In "Reflections on Intervention," Kofi Atta Annan begins by saying that the audience will probably assume that he is about to preach a sermon against intervention, as this would be "the traditional line for a citizen of a former British colony to take." Moreover, the Charter of the United Nations forbids it to intervene in matters within the domestic jurisdiction of sovereign states.
In everyday life, however, one often construes intervention as benign and necessary. The police intervene to prevent violence and doctors intervene to save lives. The United Nations was established to intervene to prevent conflict or, where this is not possible, to put a stop to it or contain it. The limitation stipulated in the Charter is to confine United Nations interventions to situations "where the international peace is threatened or broken."
However, even the fact that a conflict takes place entirely within the borders of a single country should not be an absolute bar to intervention. In the First World War, 90% of all casualties were soldiers. In the Second World War, even taking into account the millions killed in concentration camps, about half those who died were combatants. In modern conflicts, most of which are civil wars, the vast majority of casualties are civilian. The Charter of the United Nations protects the peoples of those nations, not the governments, and the United Nations should protect human rights even within the borders of a single country. Genocide is a particular cause for concern. Annan points out:
Since genocide is almost always committed with the connivance, if not the direct participation, of the State authorities, it is hard to see how the United Nations could prevent it without intervening in a State's internal affairs.
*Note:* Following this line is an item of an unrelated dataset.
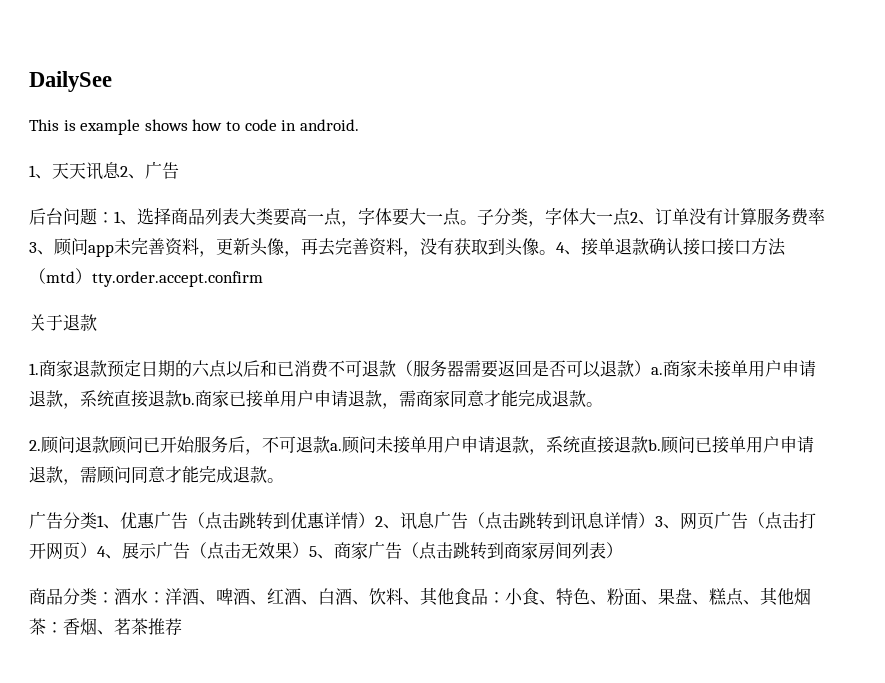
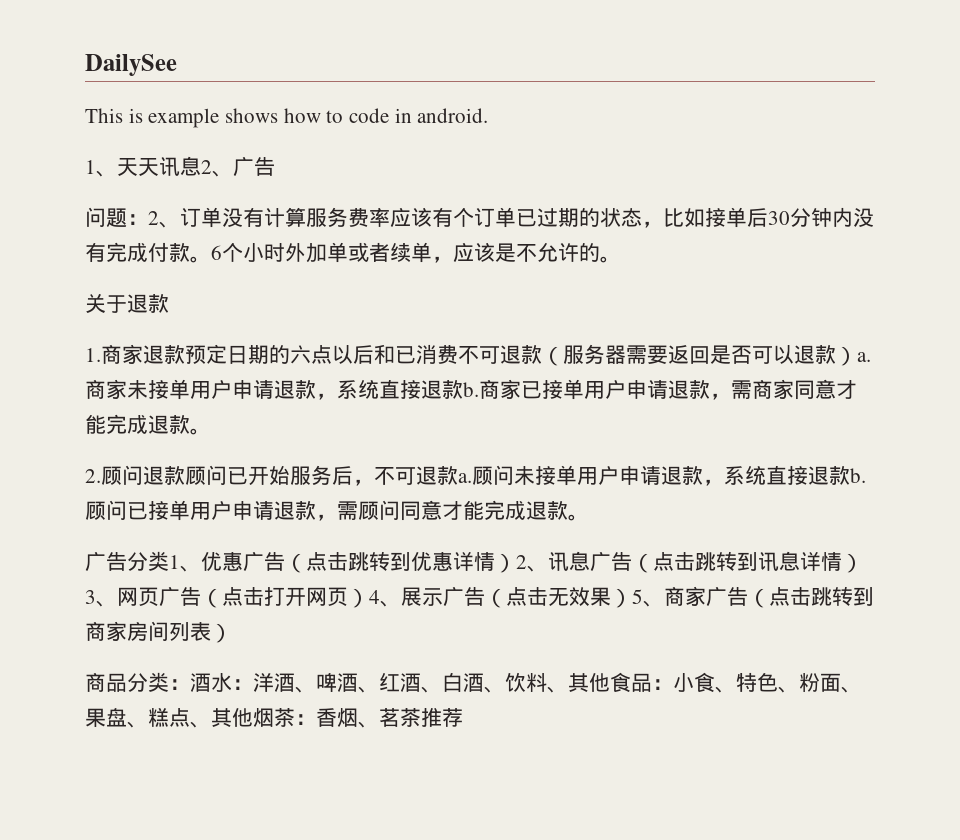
[29,207,631,227] 后台问题：1、选择商品列表大类要高一点，字体要大一点。子分类，字体大一点 -> [85,207,148,228] 问题：
[29,238,786,257] [29,268,263,287] 3、顾问app未完善资料，更新头像，再去完善资料，没有获取到头像。4、接单退款确认接口接口方法（mtd）tty.order.accept.confirm -> [390,207,874,228] [85,242,621,263] 应该有个订单已过期的状态，比如接单后30分钟内没有完成付款。6个小时外加单或者续单，应该是不允许的。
In such cases, the United Nations has a duty to intervene. Annan concludes by drawing a parallel with the national law of France, in which there is a crime called "failure to assist a person in danger." Francois Mitterrand, he believes, had this law in mind when he congratulated the United Nations Security Council for its intervention in the internal affairs of Iraq. It is the proper role of the United Nations to intervene when it is necessary to do so to save the lives of people in danger.